• Problem requirements: Beneath this task are records; tally the lines in them that contain "infant" and report only the number.

• Information supplied:
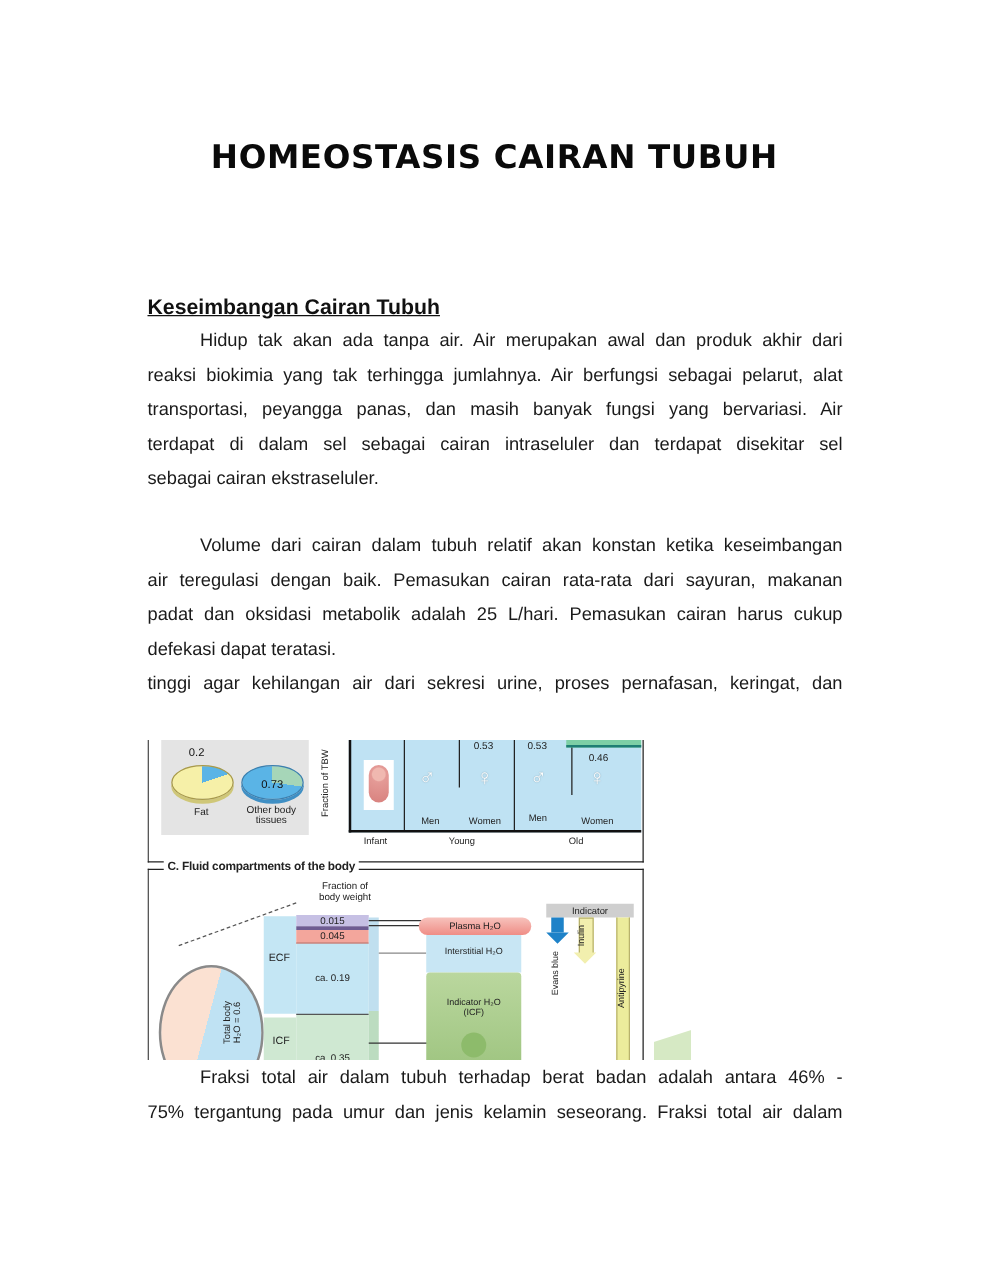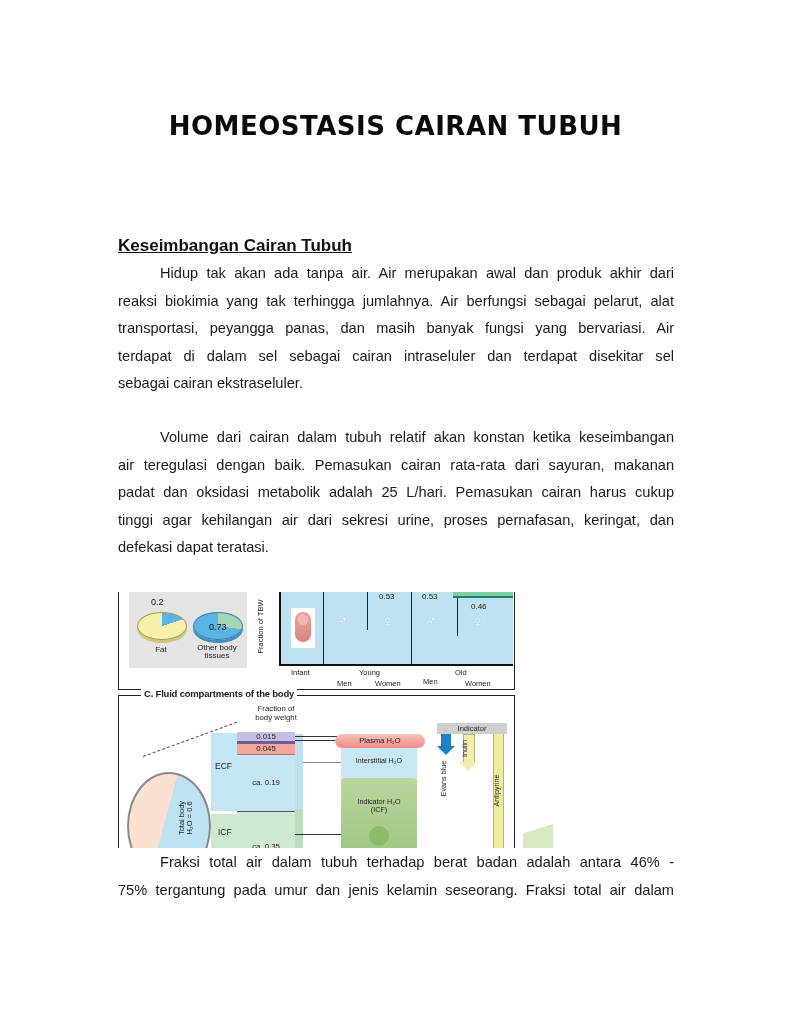--- a/index.html
+++ b/index.html
@@ -31,28 +31,28 @@
   .pie-val { position: absolute; font-size: 9px; color: #111; }
 
   .tbw-axis-label { position: absolute; left: 136px; top: 4px; width: 14px; height: 60px; }
   .tbw-axis-label span { position: absolute; left: -22px; top: 26px; transform: rotate(-90deg); font-size: 7.5px; white-space: nowrap; color: #222; }
 
   .tbw-chart { position: absolute; left: 160px; top: 0; width: 232px; height: 72px; background: #bfe2f3; border-left: 2px solid #111; border-bottom: 2px solid #111; }
   .tbw-div { position: absolute; top: 0; bottom: 0; width: 1px; background: #222; }
   .tbw-sub { position: absolute; width: 1px; background: #222; }
   .tbw-val { position: absolute; font-size: 8px; color: #222; }
   .tbw-sym { position: absolute; font-size: 18px; color: #fff; text-shadow: 0 0 1px #6a8ea0; }
-  .tbw-cat { position: absolute; font-size: 7.5px; color: #222; margin-top: 27px; }
+  .tbw-cat { position: absolute; font-size: 7.5px; color: #222; }
   .tbw-grp { position: absolute; font-size: 7.5px; color: #222; top: 76px; }
   .infant { position: absolute; left: 10px; top: 16px; width: 24px; height: 40px; background: #fff; }
   .infant i { position: absolute; left: 4px; top: 4px; width: 16px; height: 30px; border-radius: 8px; background: radial-gradient(circle at 50% 25%, #f0b8b0 0 5px, #e49a96 6px, #d8817e 100%); }
   .green-bar { position: absolute; left: 172px; top: 0; width: 60px; height: 4px; background: #7dcfa6; border-bottom: 2px solid #1e7e74; }
 
   .panelC { position: absolute; left: 0; top: 103px; width: 395px; height: 160px; border: 1px solid #222; border-bottom: none; }
-  .panelC-title { position: absolute; left: 22px; top: -8px; padding: 0 3px; background: #fff; font-size: 9.5px; font-weight: bold; color: #222; letter-spacing: -0.2px; }
+  .panelC-title { position: absolute; left: 12px; top: -8px; padding: 0 3px; background: #fff; font-size: 9.5px; font-weight: bold; color: #222; letter-spacing: -0.2px; }
   .big-circle { position: absolute; left: 8px; top: 76px; width: 80px; height: 104px; border-radius: 50%; border: 2px solid #8a8a8a; background: linear-gradient(105deg, #fbe1d2 0 45%, #bfe2f3 45% 100%); overflow: hidden; }
   .tb-label { position: absolute; left: 40px; top: 36px; transform: rotate(-90deg); font-size: 7.5px; line-height: 8px; text-align: center; white-space: nowrap; color: #222; }
   .dash1 { position: absolute; left: 24px; top: 60px; width: 100px; border-top: 1px dashed #555; transform: rotate(-20deg); transform-origin: left; }
 
   .ecf-col { position: absolute; left: 92px; top: 37px; width: 26px; height: 78px; background: #c4e6f4; }
   .icf-col { position: absolute; left: 92px; top: 118px; width: 26px; height: 60px; background: #cfe8d2; }
   .col-label { position: absolute; font-size: 8.5px; color: #222; }
 
   .fraction-head { position: absolute; left: 127px; top: 8px; width: 60px; text-align: center; font-size: 7.8px; line-height: 9px; color: #222; }
   .stack { position: absolute; left: 118px; top: 36px; width: 58px; }
@@ -99,22 +99,22 @@
     <span class="line">reaksi biokimia yang tak terhingga jumlahnya. Air berfungsi sebagai pelarut, alat</span>
     <span class="line">transportasi, peyangga panas, dan masih banyak fungsi yang bervariasi. Air</span>
     <span class="line">terdapat di dalam sel sebagai cairan intraseluler dan terdapat disekitar sel</span>
     <span class="line last">sebagai cairan ekstraseluler.</span>
   </div>
 
   <div class="para p2">
     <span class="line indent">Volume dari cairan dalam tubuh relatif akan konstan ketika keseimbangan</span>
     <span class="line">air teregulasi dengan baik. Pemasukan cairan rata-rata  dari sayuran, makanan</span>
     <span class="line">padat dan oksidasi metabolik adalah 25 L/hari. Pemasukan cairan harus cukup</span>
+    <span class="line last">defekasi dapat teratasi.</span>
     <span class="line">tinggi agar kehilangan air dari sekresi urine, proses pernafasan, keringat, dan</span>
-    <span class="line last">defekasi dapat teratasi.</span>
   </div>
 
   <div class="figure">
 
     <div class="panelB">
       <div class="pie-box">
         <div class="pie-val" style="left:22px;top:5px;">0.2</div>
         <div class="pie pie-fat"></div>
         <div class="pie pie-other"></div>
         <div class="pie-val" style="left:80px;top:30px;">0.73</div>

• Answer to the exercise: 2